By the way, let me make a couple of corrections to what you wrote.
When a nucleus is placed inside an external magnetic field, it aligns itself parallel to the field, as that is the most stable position for it to be in. In more technical terms: it acquires an alpha spin.
This is not completely correct. In any sample, some of the nuclei will have opposite spins. The number will vary depending on the strength of the field and the temperature of the sample.

What does the nucleus benefit by doing this?
I personally don't like discussions of inanimate objects "wanting" or "benefiting" from something. In this particular case, you can't see the nucleus as an isolated system, you have to consider the nucleus plus the EM field and look at what happens there.
 
  • #3
Matt1025723598
3
0
The simple answer is that the interaction with the electromagnetic wave leads to a reorientation of the spin of the nucleus.
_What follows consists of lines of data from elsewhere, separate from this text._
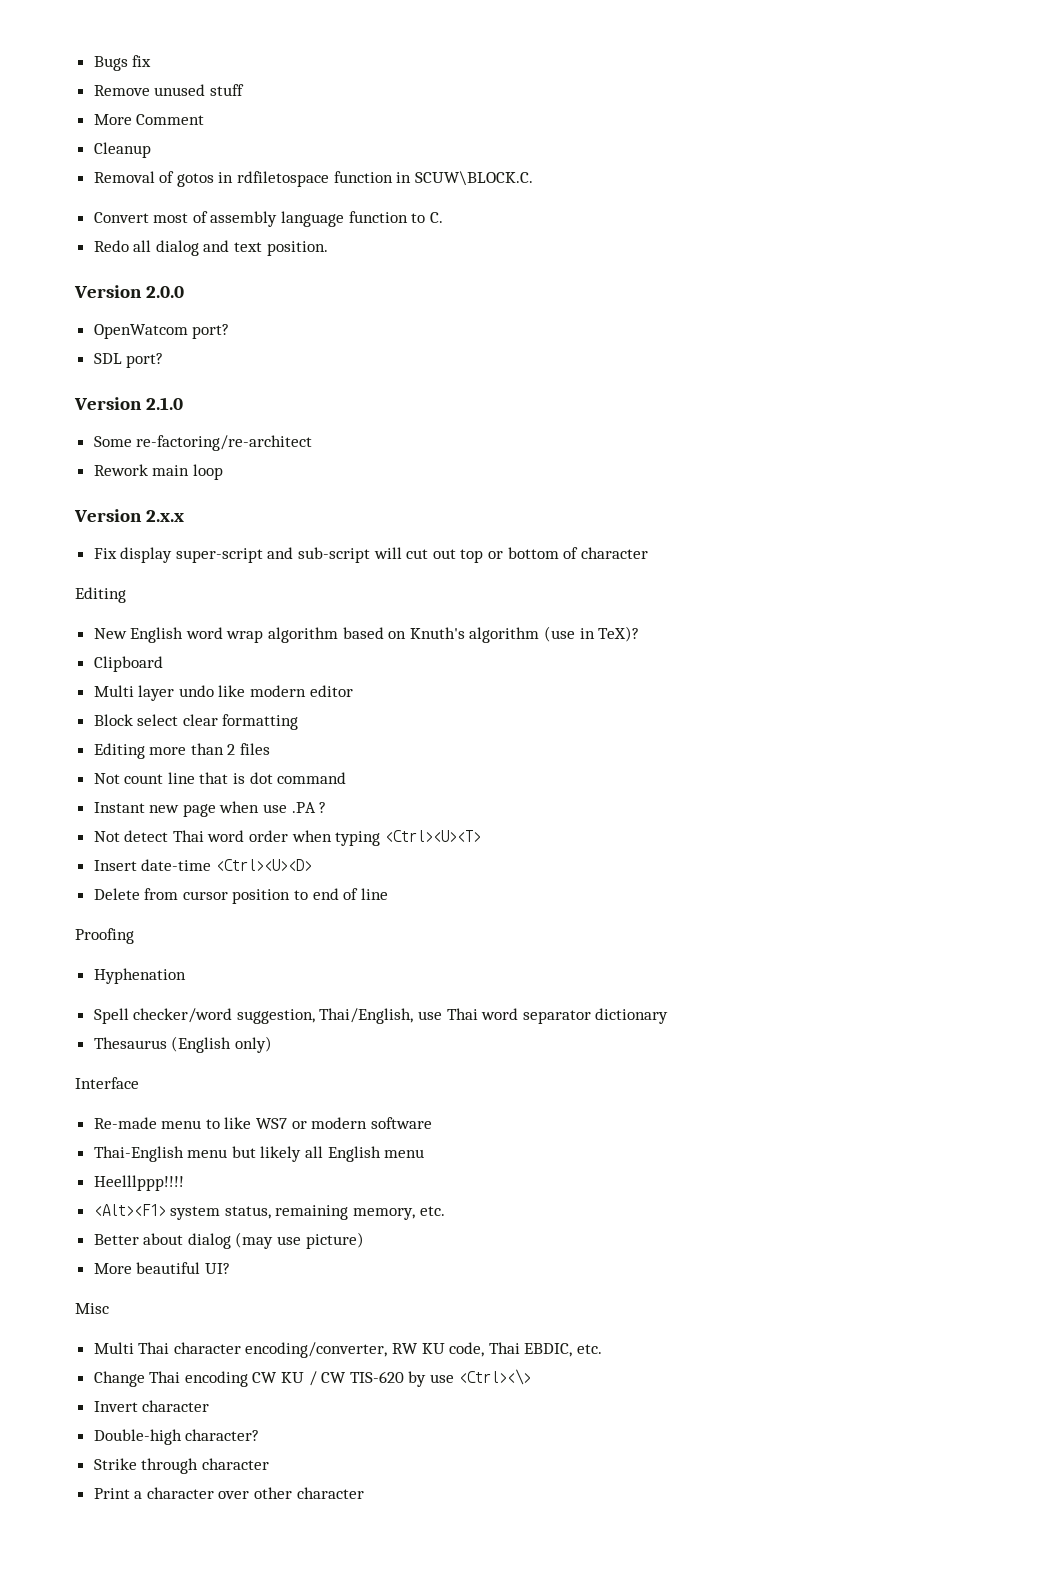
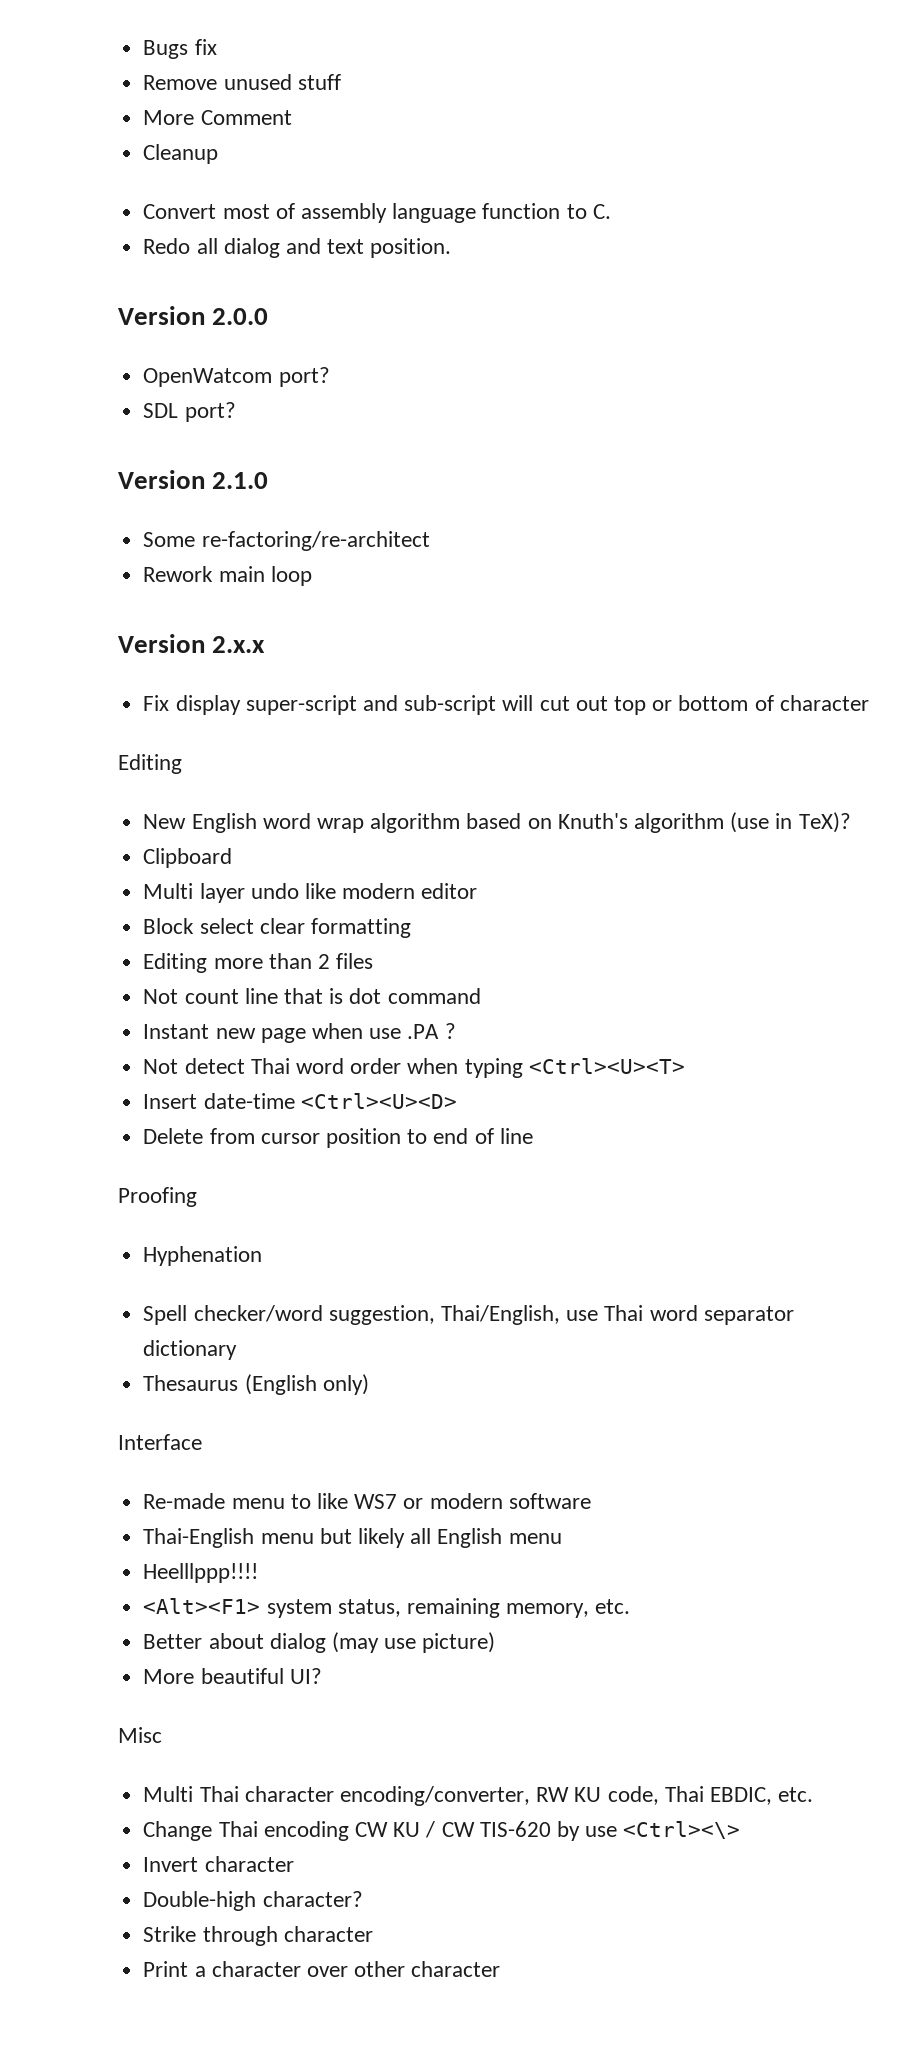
[93,171,533,187] // Removal of gotos in rdfiletospace function in SCUW\BLOCK.C. -> (219, 154) none

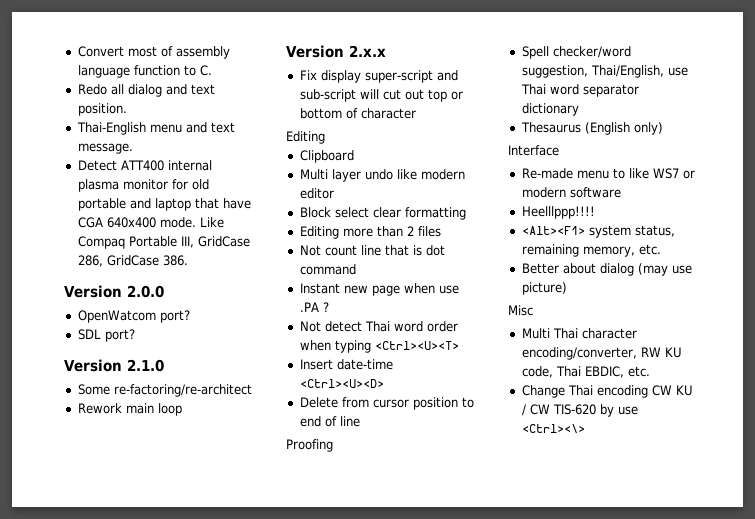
[143,39,217,59] [143,74,341,90] [143,110,292,125] [143,144,219,164] Bugs fix // Remove unused stuff // More Comment // Cleanup // -> (77, 51) none
(452, 248) none -> [76,122,235,135] [77,143,133,154] [77,160,212,171] [77,179,209,192] [77,198,251,211] [77,217,224,228] [77,236,250,249] [77,255,188,267] // Thai-English menu and text message. // Detect ATT400 internal plasma monitor for old portable and laptop that have CGA 640x400 mode. Like Compaq Portable III, GridCase 286, GridCase 386.
[143,812,851,833] // New English word wrap algorithm based on Knuth's algorithm (use in TeX)? -> (325, 137) none
[143,1246,263,1266] // Hyphenation -> (333, 445) none
[143,1528,562,1548] // Thai-English menu but likely all English menu -> (621, 192) none
[143,1668,322,1684] // More beautiful UI? -> (567, 288) none
[143,1856,294,1872] [143,1891,363,1911] [143,1926,373,1946] [143,1961,501,1977] // Invert character // Double-high character? // Strike through character // Print a character over other character -> (585, 428) none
It is not significantly different from a pendulum that starts swinging when you give it a push, although many details of the process can only be understood using quantum mechanics.

Let me see if I understood this correctly. The bottom position is the only stable position for the pendulum. You give it energy (pushing it, kinetic energy) and now it swings into an unstable position (gains potential energy, loses kinetic) and so it must come back down to a stable position (loses the potential, gains partially the kinetic energy I initially gave it). The nucleus is stable, you give it energy and I'm assuming that it must use that energy somehow, and so (correct me if I'm wrong, just an assumption) physicists conjured up the term "spin" and said that the particle uses the energy to change its.. 'spin', before going back to its initial spin and releasing the same amount of energy it absorbed. In a similar fashion, an electron must somehow use the energy it absorbed, so it jumps up into a higher energy orbital, before returning back down. Is it because there's no other way to "use" that energy other than to, respectfully: 1. swing up, 2. change spin, 3. jump up an orbital. ?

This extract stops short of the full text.